A course or cycle is the period of time from the start of your chemotherapy until either the blood and bone marrow cell counts are back to normal or when you are able to receive further treatment. In some cases, the leukemia cells are destroyed only from the blood and not from the bone marrow during the first course of chemotherapy. In these cases, a second course may be needed.

If the leukemia does not respond to one or two courses of treatment, a different drug program may be used to bring on a remission. A different drug program may also be used if a relapse occurs.

A specific treatment plan is called a protocol. Each protocol is usually named by letters with each letter standing for a particular drug. A protocol may be considered either standard or experimental therapy. Your doctor will discuss with you the advantages and disadvantages of a particular type of therapy. Once your protocol is determined, you will receive more specific information about the drug(s) that will be used to treat your leukemia. Common side effects of most chemotherapy drugs include hair loss, nausea and vomiting, decreased blood counts and infections.

Radiation Therapy

Radiation therapy is used along with chemotherapy for some kinds of leukemia. Radiation therapy (also called radiotherapy) uses high-energy rays to damage cancer cells and stop them from growing. The radiation comes from a large machine. Radiation therapy for leukemia patients may be given in two ways. For some patients, the doctor may direct the radiation to one specific area of the body where there is a collection of leukemia cells, such as the spleen or testicles. Other patients may receive radiation that is directed to the whole body. This is called total-body irradiation. This type of radiation usually is given before a stem cell transplant.

Biological Therapy

Biological therapy is sometimes used to treat leukemia. Biological therapies include growth factors, interleukins, monoclonal antibodies, etc. Some patients receive only biological therapy, while others also receive chemotherapy at the same time. You will receive more detailed information about biological therapy if it is used as a treatment for your type of leukemia.

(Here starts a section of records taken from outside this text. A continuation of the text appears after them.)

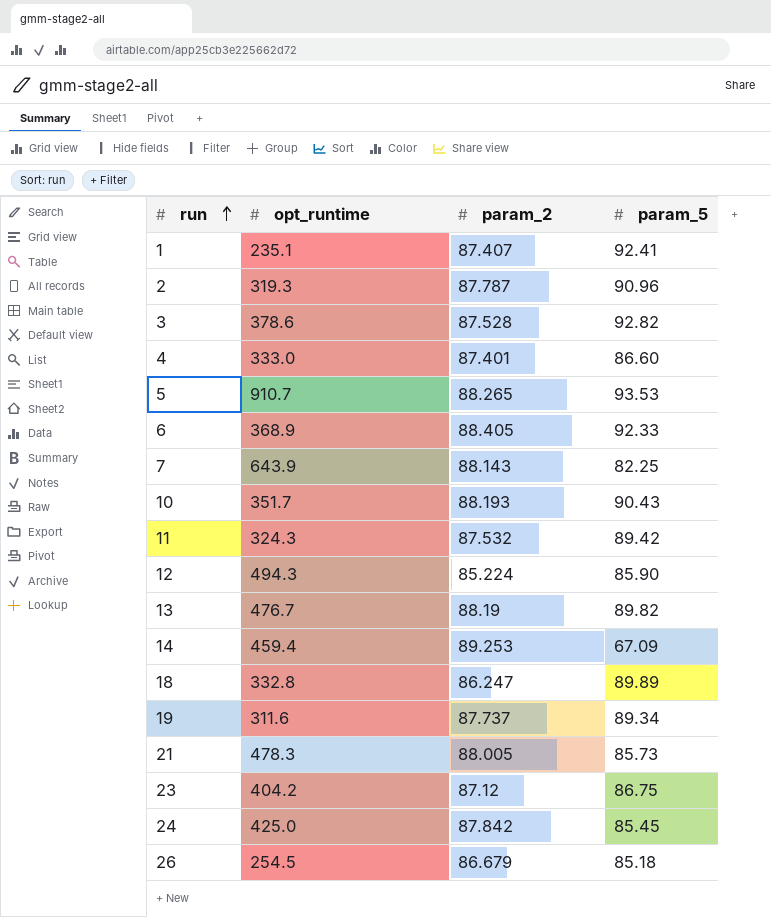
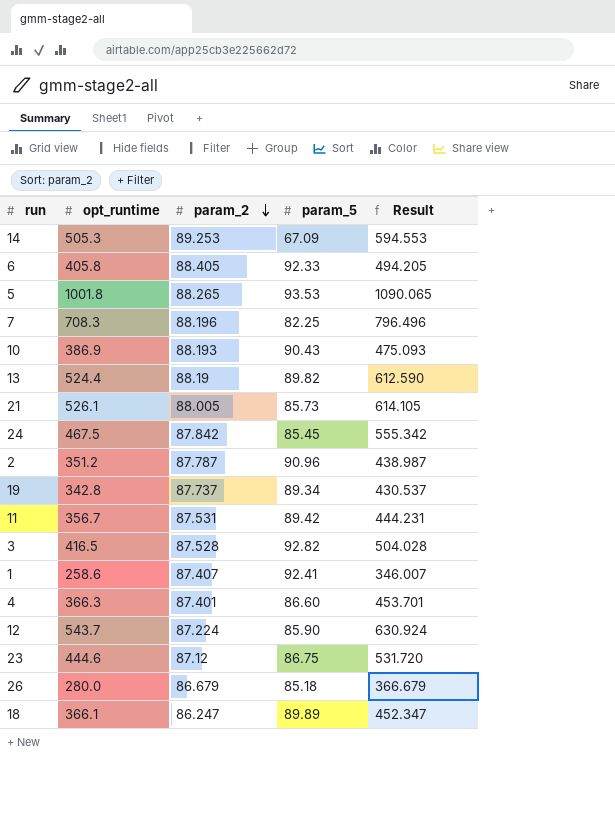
row order: run ascending -> param_2 descending
column Result | formula: none -> [opt_runtime] + [param_2]
14 | opt_runtime: 459.4 -> 505.3
6 | opt_runtime: 368.9 -> 405.8
5 | opt_runtime: 910.7 -> 1001.8
7 | opt_runtime: 643.9 -> 708.3
7 | param_2: 88.143 -> 88.196
10 | opt_runtime: 351.7 -> 386.9
13 | opt_runtime: 476.7 -> 524.4
21 | opt_runtime: 478.3 -> 526.1
24 | opt_runtime: 425.0 -> 467.5
2 | opt_runtime: 319.3 -> 351.2
19 | opt_runtime: 311.6 -> 342.8
11 | opt_runtime: 324.3 -> 356.7
11 | param_2: 87.532 -> 87.531
3 | opt_runtime: 378.6 -> 416.5
1 | opt_runtime: 235.1 -> 258.6
4 | opt_runtime: 333.0 -> 366.3
12 | opt_runtime: 494.3 -> 543.7
12 | param_2: 85.224 -> 87.224
23 | opt_runtime: 404.2 -> 444.6
26 | opt_runtime: 254.5 -> 280.0
18 | opt_runtime: 332.8 -> 366.1

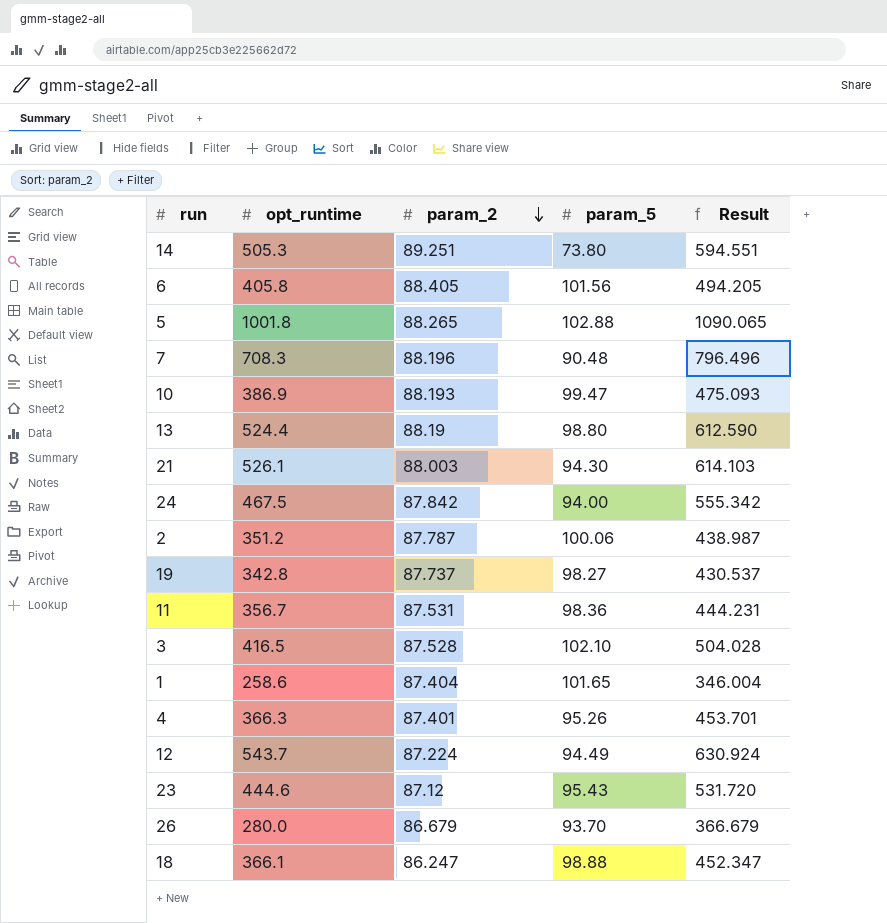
14 | param_2: 89.253 -> 89.251
14 | param_5: 67.09 -> 73.80
14 | Result: 594.553 -> 594.551
6 | param_5: 92.33 -> 101.56
5 | param_5: 93.53 -> 102.88
7 | param_5: 82.25 -> 90.48
10 | param_5: 90.43 -> 99.47
13 | param_5: 89.82 -> 98.80
21 | param_2: 88.005 -> 88.003
21 | param_5: 85.73 -> 94.30
21 | Result: 614.105 -> 614.103
24 | param_5: 85.45 -> 94.00
2 | param_5: 90.96 -> 100.06
19 | param_5: 89.34 -> 98.27
11 | param_5: 89.42 -> 98.36
3 | param_5: 92.82 -> 102.10
1 | param_2: 87.407 -> 87.404
1 | param_5: 92.41 -> 101.65
1 | Result: 346.007 -> 346.004
4 | param_5: 86.60 -> 95.26
12 | param_5: 85.90 -> 94.49
23 | param_5: 86.75 -> 95.43
26 | param_5: 85.18 -> 93.70
18 | param_5: 89.89 -> 98.88

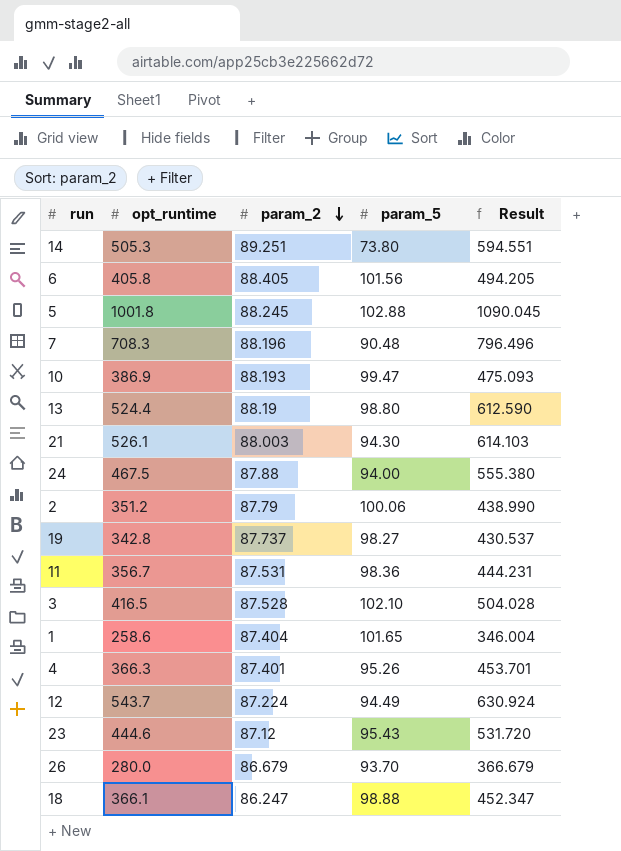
5 | param_2: 88.265 -> 88.245
5 | Result: 1090.065 -> 1090.045
24 | param_2: 87.842 -> 87.88
24 | Result: 555.342 -> 555.380
2 | param_2: 87.787 -> 87.79
2 | Result: 438.987 -> 438.990

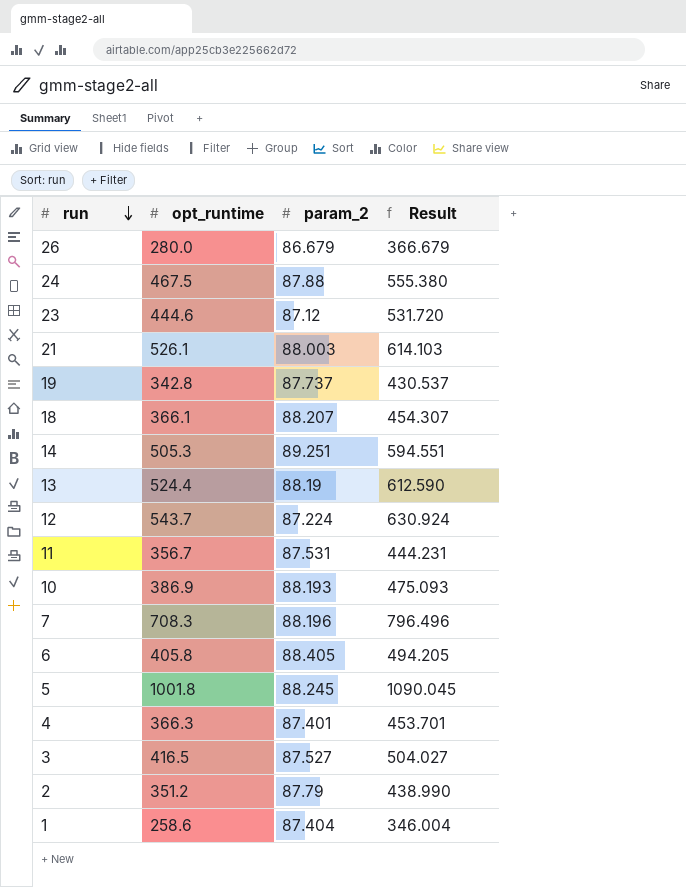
row order: param_2 descending -> run descending
column param_5 | position: 4 -> none
18 | param_2: 86.247 -> 88.207
18 | Result: 452.347 -> 454.307
3 | param_2: 87.528 -> 87.527
3 | Result: 504.028 -> 504.027

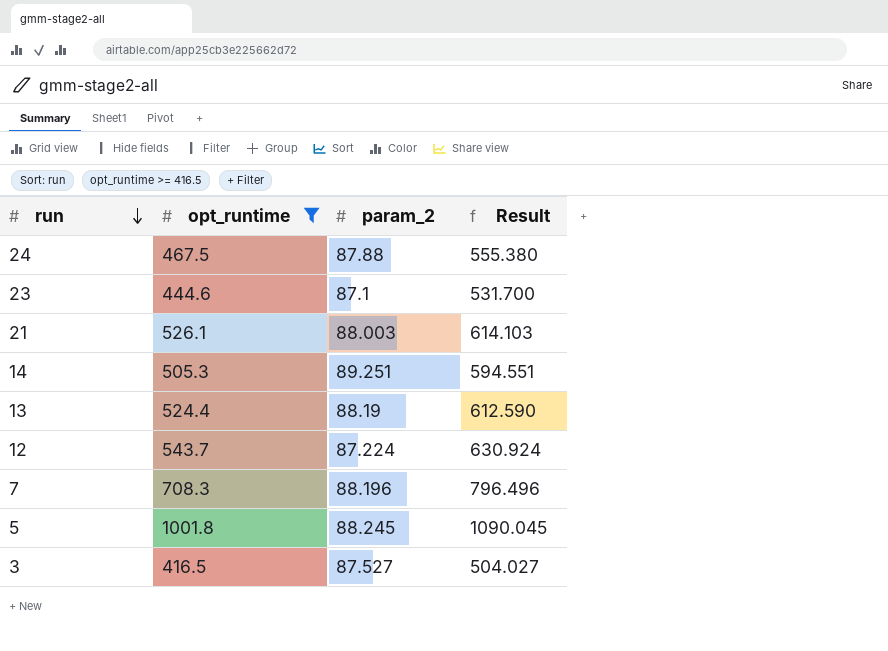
filter: none -> opt_runtime >= 416.5
23 | param_2: 87.12 -> 87.1
23 | Result: 531.720 -> 531.700

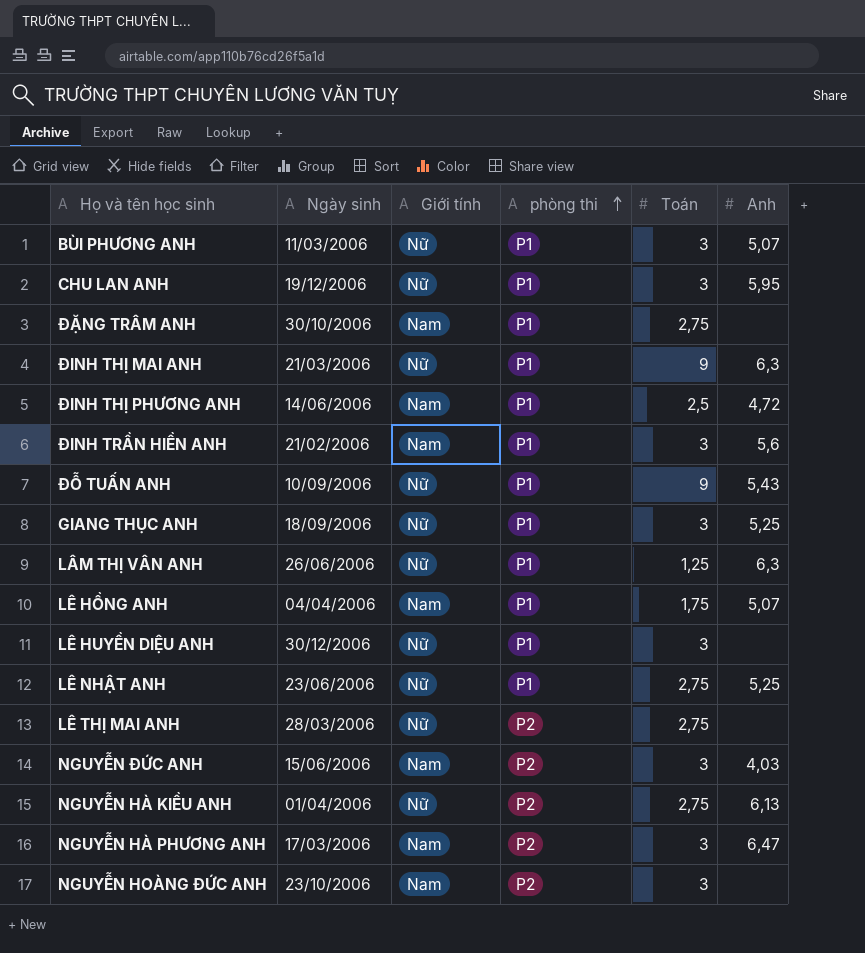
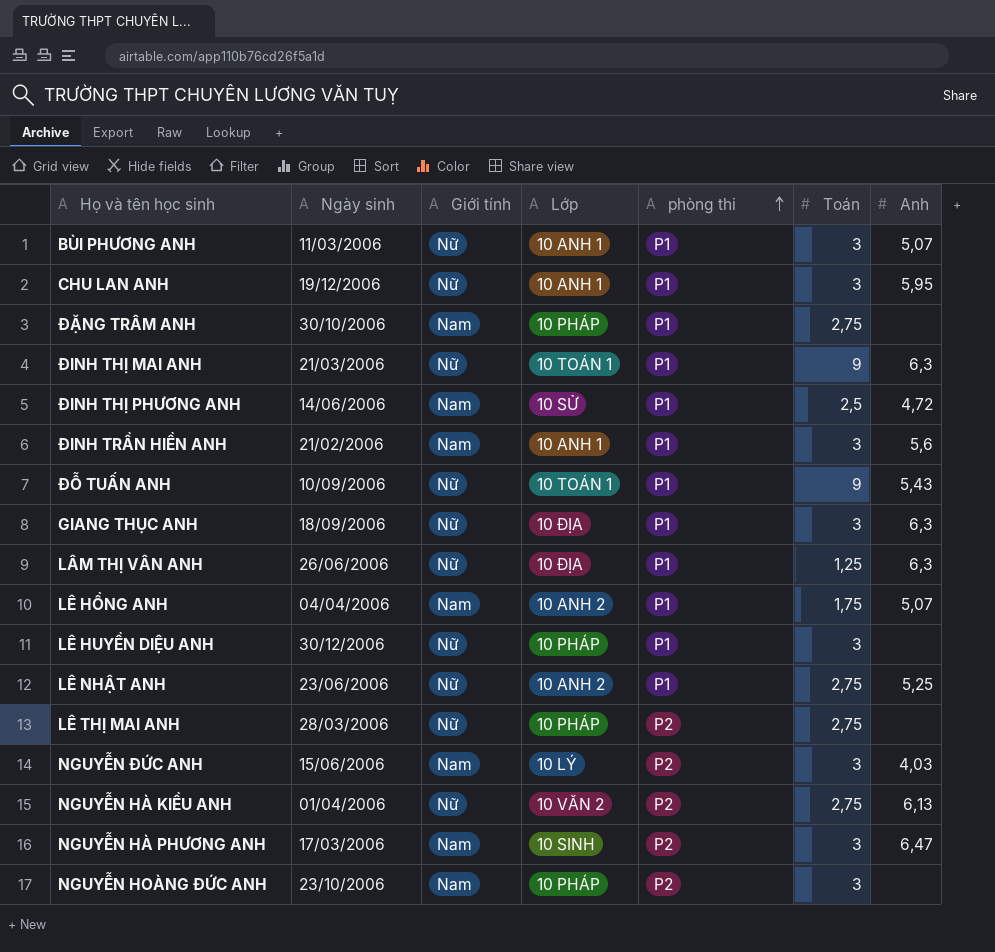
column Lớp | position: none -> 4
GIANG THỤC ANH | Anh: 5,25 -> 6,3

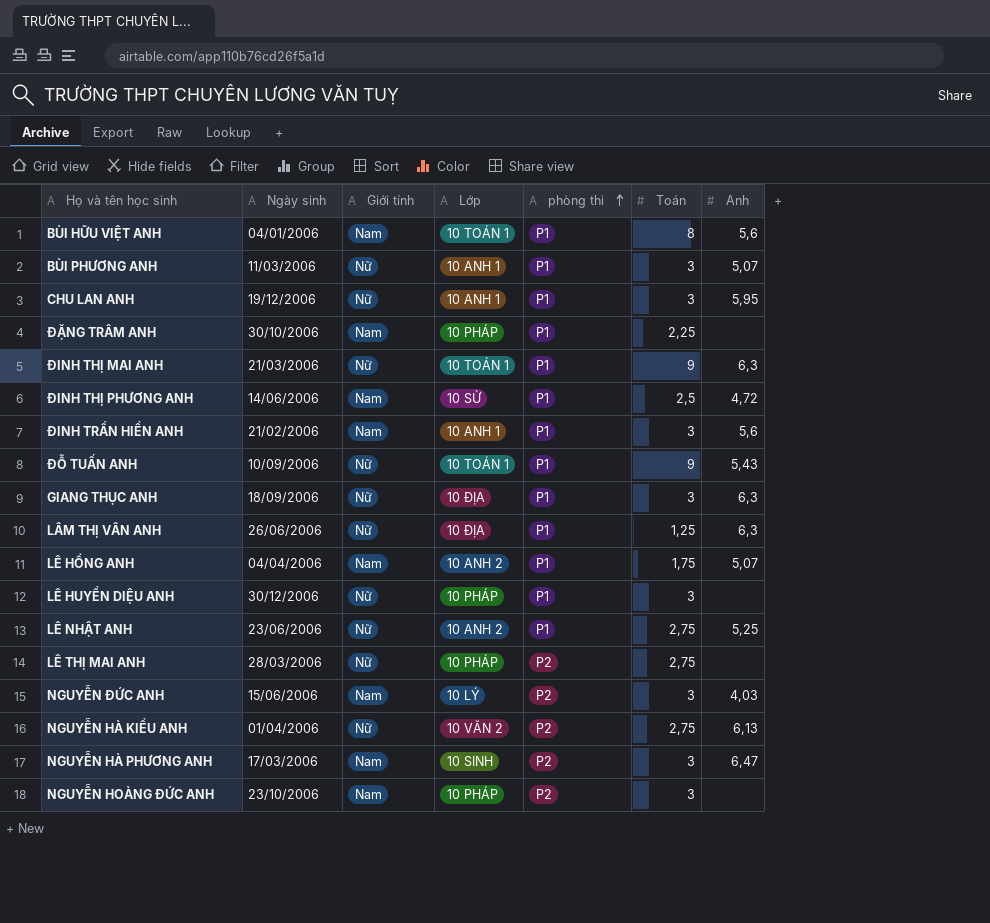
row BÙI HỮU VIỆT ANH: none -> 04/01/2006 | Nam | 10 TOÁN 1 | P1 | 8 | 5,6
ĐẶNG TRÂM ANH | Toán: 2,75 -> 2,25

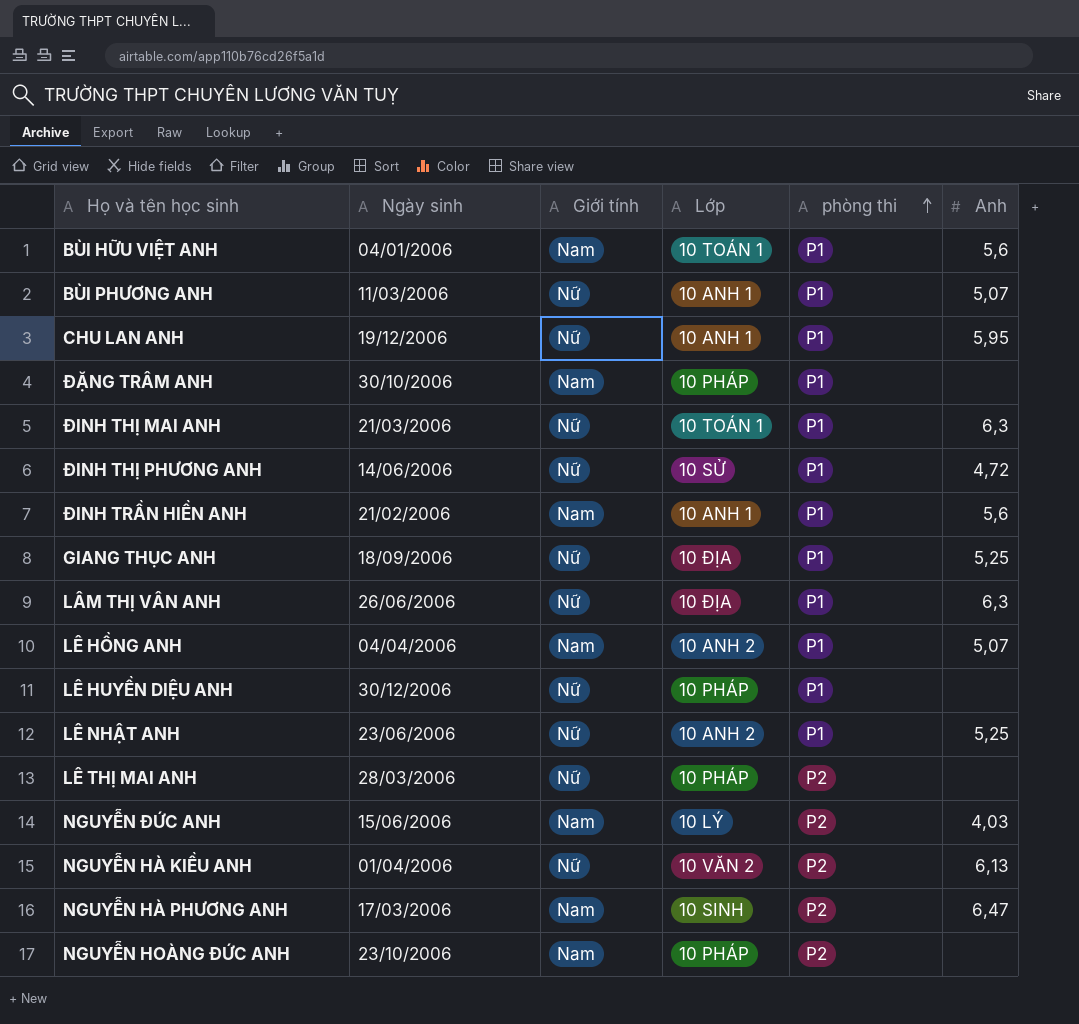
column Toán | position: 6 -> none
row ĐỖ TUẤN ANH: 10/09/2006 | Nữ | 10 TOÁN 1 | P1 | 9 | 5,43 -> none
ĐINH THỊ PHƯƠNG ANH | Giới tính: Nam -> Nữ
GIANG THỤC ANH | Anh: 6,3 -> 5,25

A splenectomy is the surgical removal of the spleen. The spleen is located in the abdomen, on the left side. It acts as a filtration system for blood cells. When a patient has chronic leukemia, the spleen tends to collect leukemia cells, transfused platelets and RBCs. Frequently the spleen enlarges from storing these cells. This makes it difficult for the chemotherapy to reduce the quantity of diseased cells. If the spleen is not removed, it sometimes grows so large that it causes breathing difficulty and compresses other organs. In that case, a splenectomy may be needed.

Clinical Trials

New treatments are always being tested in clinical trials and some patients with cancer may want to consider participating in one of these research studies. These studies are meant to help improve current cancer treatments or obtain information on new treatments. Talk to your doctor about the clinical trials that may be right for you.